Neben meinem Büro rumort es. Das sind die zwei Techniker, die seit einer Woche versuchen eine Tür im Durchgang zur Teeküche einzusetzen. Seit mehr als 20 Jahren nutzen wir diese Büros und erst dieses Jahr ist jemand aufgefallen, dass in dem Gang eine Brandschutztür fehlt. Ich hab meinen neuen Kollegen im Verdacht, der früher Sicherheitsbeauftragter war. Die Tür haben sie schnell eingepasst. Eine massive Tür mit dickem Stahlrahmen. Ich hab gestaunt. Jetzt ist alles gut, dachte ich: Gefahr erkannt, Gefahr gebannt. Bei einem Feuer im Nachbarflur sind wir jetzt sicher und können beruhigt weiter arbeiten. Dann ist jemand aufgefallen, dass die Tür nicht barrierefrei ist. Wir haben auch einen Kollegen im Rollstuhl, der würde die dicke Tür nie alleine aufbekommen. Also wird ein elektrischer Türöffner nachträglich eingebaut. Das Ding funktioniert aber nicht. Seit Wochen. Unsere Hausverwaltung hat uns geraten wegen dem Lärm, den die glücklosen Elektriker bei ihrem ahnungslosen Rumgehämmer produzieren, ins Homeoffice zu wechseln. So lange bleibt die Tür mit einem Holzkeil aufgesperrt. So würden wenigstens nur unsere Akten verbrennen, wenn jetzt ein Kurzschluss am Türöffner die ganze Bude abfackelt.

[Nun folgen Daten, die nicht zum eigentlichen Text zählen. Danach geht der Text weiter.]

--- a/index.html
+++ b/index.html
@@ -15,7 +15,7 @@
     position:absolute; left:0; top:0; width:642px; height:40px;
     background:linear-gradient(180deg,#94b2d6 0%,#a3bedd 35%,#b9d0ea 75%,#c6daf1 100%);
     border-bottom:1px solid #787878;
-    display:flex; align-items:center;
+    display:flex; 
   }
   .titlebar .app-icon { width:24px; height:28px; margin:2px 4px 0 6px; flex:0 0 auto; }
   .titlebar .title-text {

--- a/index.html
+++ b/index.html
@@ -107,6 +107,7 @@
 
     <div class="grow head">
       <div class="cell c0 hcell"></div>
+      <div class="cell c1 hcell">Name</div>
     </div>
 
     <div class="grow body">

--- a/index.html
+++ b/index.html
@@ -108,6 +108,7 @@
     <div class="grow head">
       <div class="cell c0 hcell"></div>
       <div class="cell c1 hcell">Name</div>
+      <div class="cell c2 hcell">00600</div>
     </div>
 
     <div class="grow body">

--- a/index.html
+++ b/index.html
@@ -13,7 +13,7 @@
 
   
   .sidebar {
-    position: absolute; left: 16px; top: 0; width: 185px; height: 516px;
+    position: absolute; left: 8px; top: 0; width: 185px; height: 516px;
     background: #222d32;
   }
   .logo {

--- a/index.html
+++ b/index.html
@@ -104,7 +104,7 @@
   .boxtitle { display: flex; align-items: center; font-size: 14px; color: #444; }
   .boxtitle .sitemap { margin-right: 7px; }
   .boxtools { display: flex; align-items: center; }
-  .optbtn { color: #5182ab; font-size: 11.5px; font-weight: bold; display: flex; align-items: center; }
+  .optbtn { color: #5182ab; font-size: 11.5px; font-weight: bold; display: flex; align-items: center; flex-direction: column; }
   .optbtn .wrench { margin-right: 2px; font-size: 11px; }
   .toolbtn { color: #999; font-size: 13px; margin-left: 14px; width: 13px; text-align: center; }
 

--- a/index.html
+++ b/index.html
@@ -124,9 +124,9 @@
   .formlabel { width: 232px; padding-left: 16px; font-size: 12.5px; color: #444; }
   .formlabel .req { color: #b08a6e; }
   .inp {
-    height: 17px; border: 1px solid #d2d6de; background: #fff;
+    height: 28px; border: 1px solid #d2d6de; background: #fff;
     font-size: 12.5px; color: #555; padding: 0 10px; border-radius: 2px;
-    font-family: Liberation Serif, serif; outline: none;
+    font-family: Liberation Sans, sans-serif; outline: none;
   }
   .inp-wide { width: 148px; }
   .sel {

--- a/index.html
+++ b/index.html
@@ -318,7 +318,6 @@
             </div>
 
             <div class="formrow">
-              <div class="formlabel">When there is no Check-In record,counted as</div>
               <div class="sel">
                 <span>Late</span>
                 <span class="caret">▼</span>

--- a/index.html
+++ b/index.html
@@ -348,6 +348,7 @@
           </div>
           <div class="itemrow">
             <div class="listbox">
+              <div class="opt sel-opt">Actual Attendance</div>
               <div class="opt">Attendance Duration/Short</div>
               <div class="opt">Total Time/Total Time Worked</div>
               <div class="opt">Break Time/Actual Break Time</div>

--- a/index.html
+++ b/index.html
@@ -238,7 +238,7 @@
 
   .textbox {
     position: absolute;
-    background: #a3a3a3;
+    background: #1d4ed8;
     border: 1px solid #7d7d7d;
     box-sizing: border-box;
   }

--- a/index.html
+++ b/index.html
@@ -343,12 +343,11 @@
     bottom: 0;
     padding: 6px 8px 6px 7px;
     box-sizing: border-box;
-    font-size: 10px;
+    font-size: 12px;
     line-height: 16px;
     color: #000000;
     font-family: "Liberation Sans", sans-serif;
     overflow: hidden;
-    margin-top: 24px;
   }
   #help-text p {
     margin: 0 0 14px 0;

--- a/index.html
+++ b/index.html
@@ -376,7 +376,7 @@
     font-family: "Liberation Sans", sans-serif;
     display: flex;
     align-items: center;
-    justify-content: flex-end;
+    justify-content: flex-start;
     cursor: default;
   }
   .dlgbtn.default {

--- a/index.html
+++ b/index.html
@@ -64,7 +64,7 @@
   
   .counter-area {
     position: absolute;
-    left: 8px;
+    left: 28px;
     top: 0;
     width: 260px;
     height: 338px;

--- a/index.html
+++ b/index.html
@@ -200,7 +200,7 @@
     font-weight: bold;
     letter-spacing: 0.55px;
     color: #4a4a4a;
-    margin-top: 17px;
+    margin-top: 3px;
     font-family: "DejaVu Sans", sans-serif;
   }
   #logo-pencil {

Ich bleibe tapfer auf meinem Posten. Der Mann im Rollstuhl ruft wieder an. Die alte Tür in Haus 1 sei jetzt auch wieder kaputt. Er müsse bis auf Weiteres aus dem Homeoffice arbeiten, weil es für ihn keinen Weg aus der Tiefgarage mehr gibt. Ich bitte ihn, sich einen Plan seines Hauses zu besorgen, und dort alle klemmenden Türen einzuzeichnen. Den Plan würde ich an den Präsidenten seiner Behörde schicken, nach ganz oben, tröste ich ihn. Ich gehe in die Teeküche, um mir einen Kaffee zu machen, bevor der nächste anruft. Ich sehe den dicken Keil, der die Brandschutztür offen hält und die herunterhängenden Kabel. Vielleicht sollte ich es doch noch mal mit dem Kiffen probieren.